The other proof-of-concept targets Google Gemini, and by extension any elements of Google Workspace it has been integrated with. Gemini is meant to automate routine and tedious tasks in Workspace such as email responses, document editing and updating contacts. The trouble is that it has almost complete access to the contents of these accounts as well as anything the user has access permission for or has had shared with them by someone else. Prompt injection attacks conducted by these extensions can not only steal the contents of emails and documents with ease, but complex queries can be fed to the LLM to target particular types of data and file extensions; the autocomplete function can also be abused to enumerate available files.
Internal LLMs are at even greater risk from these prompt injection attacks. Aside from there being a false sense of security from them seemingly being “siloed” from any avenues of dangerous contact, these models are less likely to have safeguards limiting potentially harmful commands and the malicious activity is very unlikely to be spotted by traditional security solutions.

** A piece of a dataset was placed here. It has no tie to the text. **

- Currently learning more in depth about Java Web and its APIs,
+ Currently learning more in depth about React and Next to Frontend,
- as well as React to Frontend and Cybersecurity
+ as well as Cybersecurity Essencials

As the researchers point out, the Chrome Web Store already has numerous legitimate extensions available that do the exact same things the prompt injection attacks do without the malicious intent. And while network policies often put strict restrictions on downloading browser extensions, installation via phishing or some other criminal method would be a relatively quiet and low-risk way for an attacker to establish a long-term exfiltration foothold. Browser extensions can be hidden, and legitimate extensions can be hijacked (as happened in February when 16 popular Chrome extensions were compromised putting some 3.2 million users at risk.
The LayerX researchers recommend that organizations should counteract the possibility of these prompt injection attacks surfacing by monitoring DOM interactions within any LLMs or associated tools, regularly audit what extensions are installed, and use behavioral risk assessments rather than whitelists to filter what extensions can be installed.

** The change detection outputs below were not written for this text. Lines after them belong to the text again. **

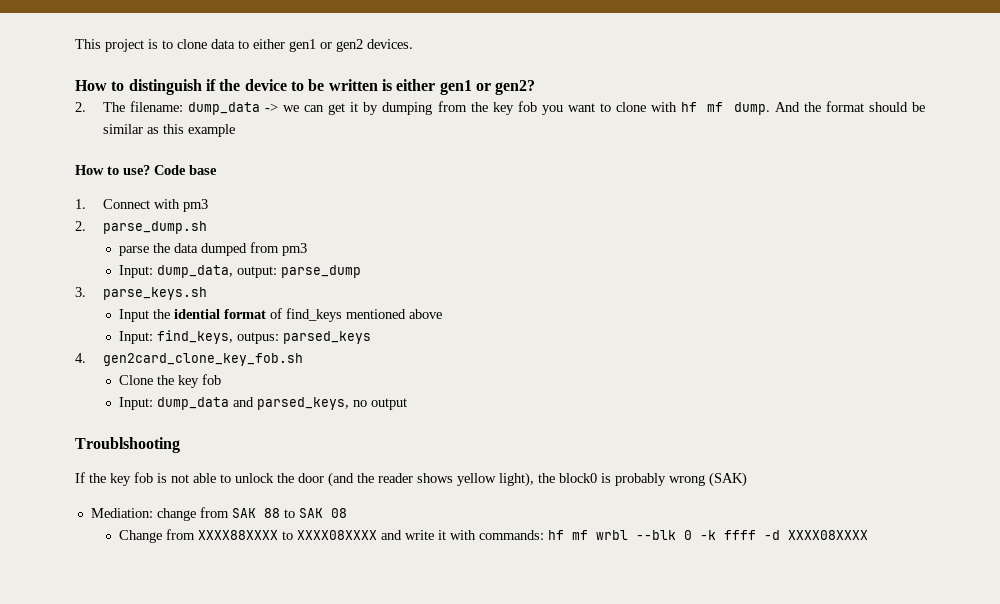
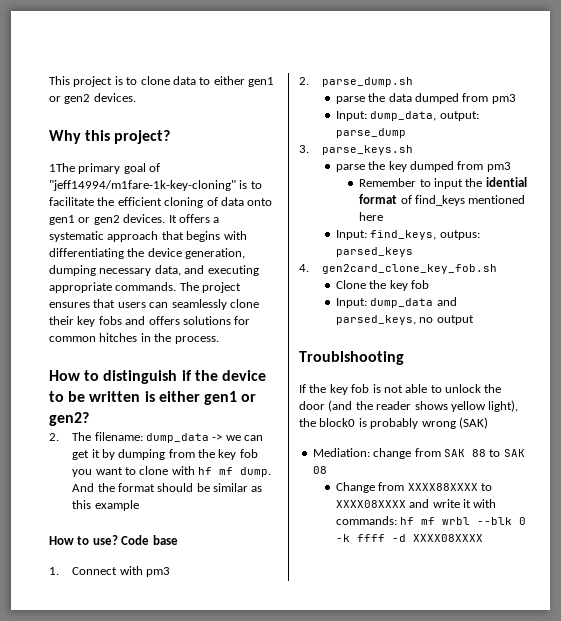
+ Why this project?
+ 1The primary goal of "jeff14994/m1fare-1k-key-cloning" is to facilitate the efficient cloning of data onto gen1 or gen2 devices. It offers a systematic approach that begins with differentiating the device generation, dumping necessary data, and executing appropriate commands. The project ensures that users can seamlessly clone their key fobs and offers solutions for common hitches in the process.
- Input the idential format of find_keys mentioned above
+ parse the key dumped from pm3
+ Remember to input the idential format of find_keys mentioned here

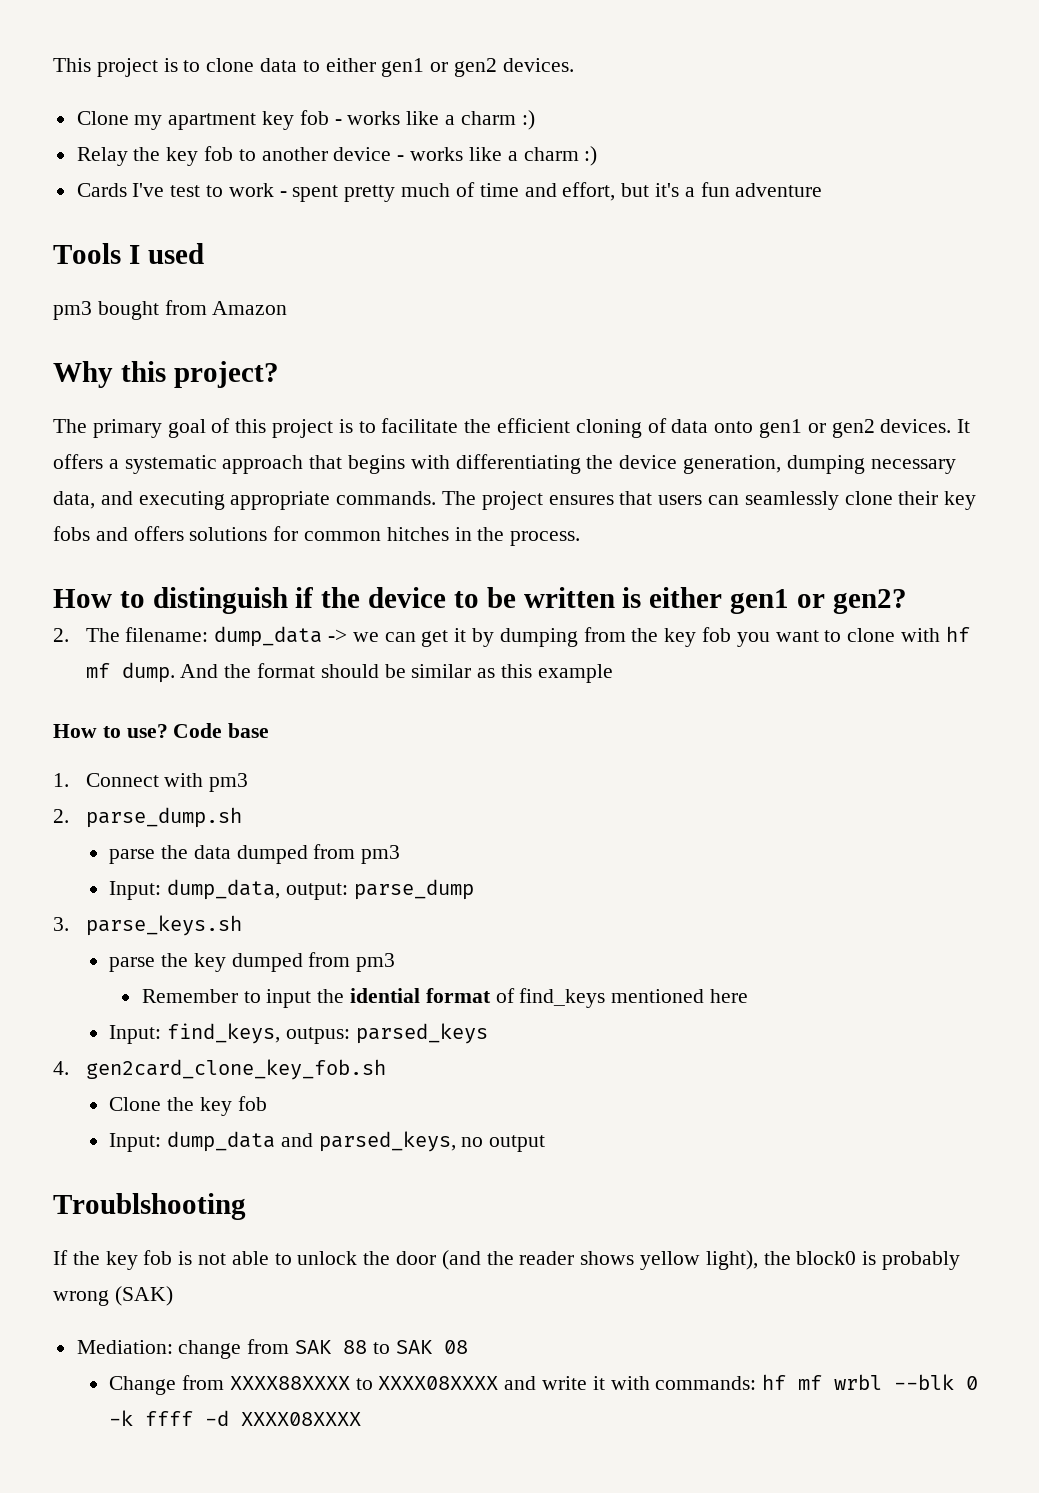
+ Clone my apartment key fob - works like a charm :)
+ Relay the key fob to another device - works like a charm :)
+ Cards I've test to work - spent pretty much of time and effort, but it's a fun adventure
+ Tools I used
+ pm3 bought from Amazon
- 1The primary goal of "jeff14994/m1fare-1k-key-cloning" is to facilitate the efficient cloning of data onto gen1 or gen2 devices.
+ The primary goal of this project is to facilitate the efficient cloning of data onto gen1 or gen2 devices.

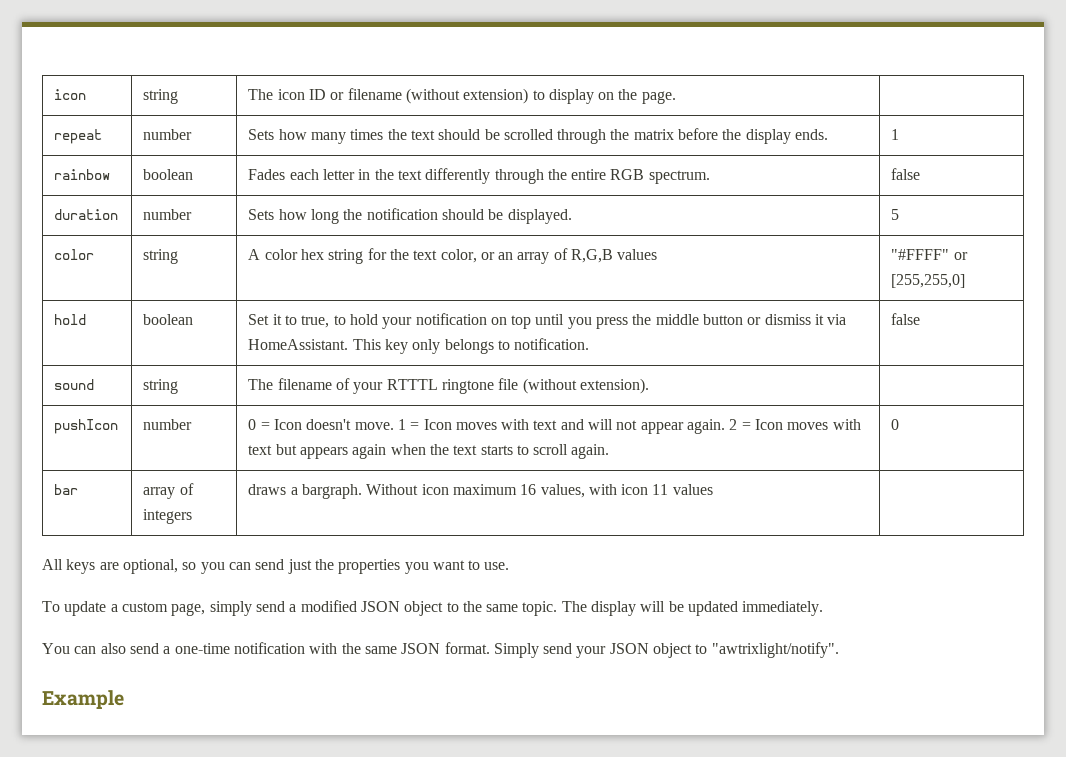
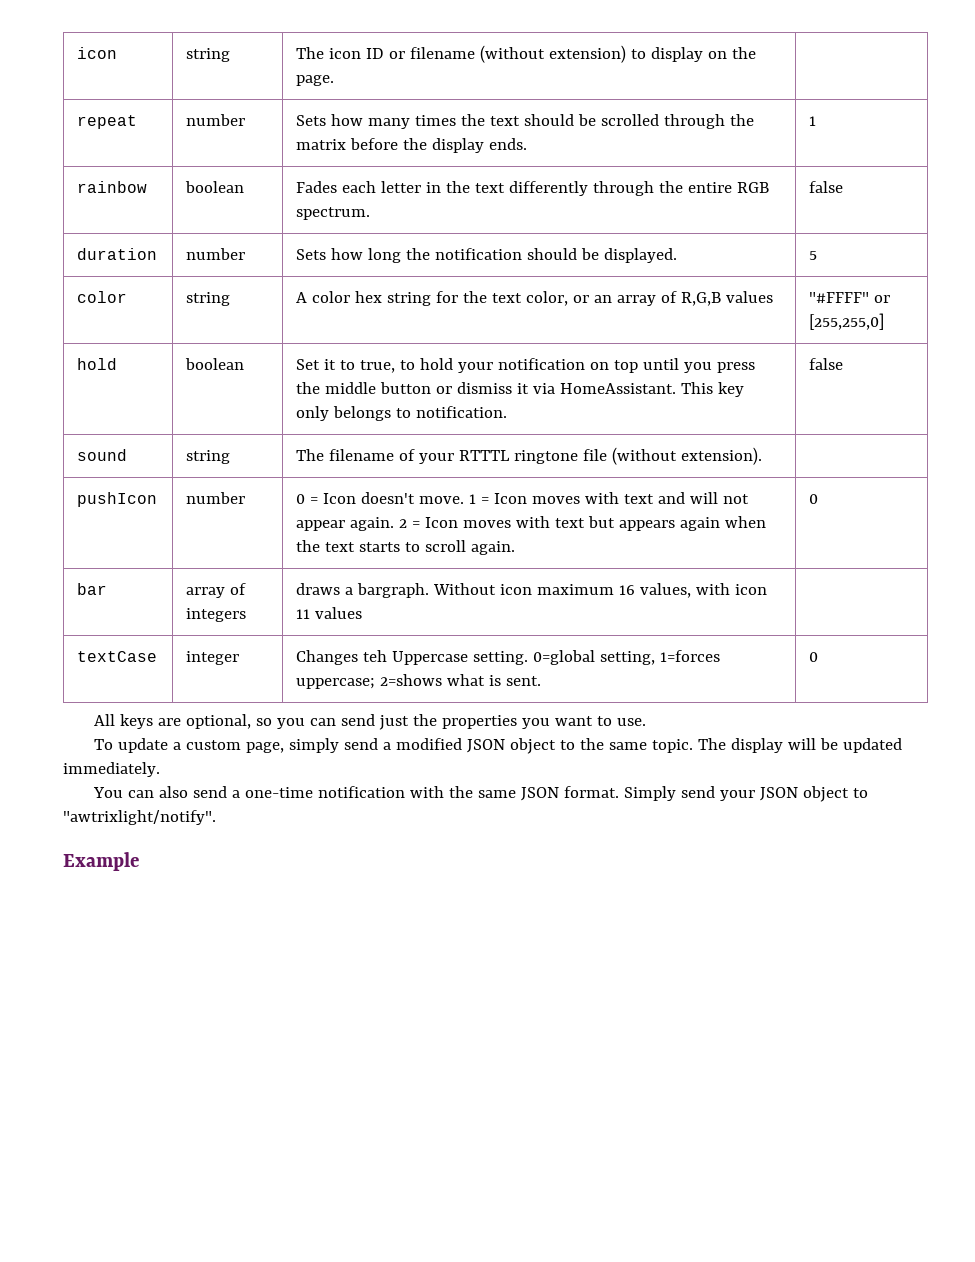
+ textCase | integer | Changes teh Uppercase setting. 0=global setting, 1=forces uppercase; 2=shows what is sent. | 0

Mayank Kumar, Founding AI Engineer, DeepTempo, adds: “The pressure to integrate generative AI is real, every organization wants GenAI models like ChatGPT, Gemini etc. in their workflows citing the potential productivity boost. While yes, it is helping to improve productivity of teams, it is also severely testing the security infrastructure built in the pre-GenAI era. The man-in-the-prompt attack highlights the very interfaces and interactions between proprietary data, GenAI tools and third party integrations like browser extensions. As attacks like this continue to come to like having security for these interfaces need to be reimagined. Prompts are not just text, they are interfaces. It’s no longer just about securing the AI model itself but securing the entire data flow as it traverses potentially vulnerable browser environments.”
“To truly defend against these evolving threats, we must go beyond surface-level protection. This means implementing deep-layer network monitoring capabilities that can detect anomalies, even if prompt injections at the application layer go unnoticed. By correlating network traffic patterns with AI tool interactions, organizations can establish baselines of normal behavior and flag suspicious activities like unusual data exfiltration or unexpected command-and-control communications, even when concealed within legitimate AI prompts. This layered defense, combining both application-level awareness and rigorous network-level scrutiny, is essential to mitigate the significant risks posed by this new breed of AI-driven cyberattack,” added Kumar.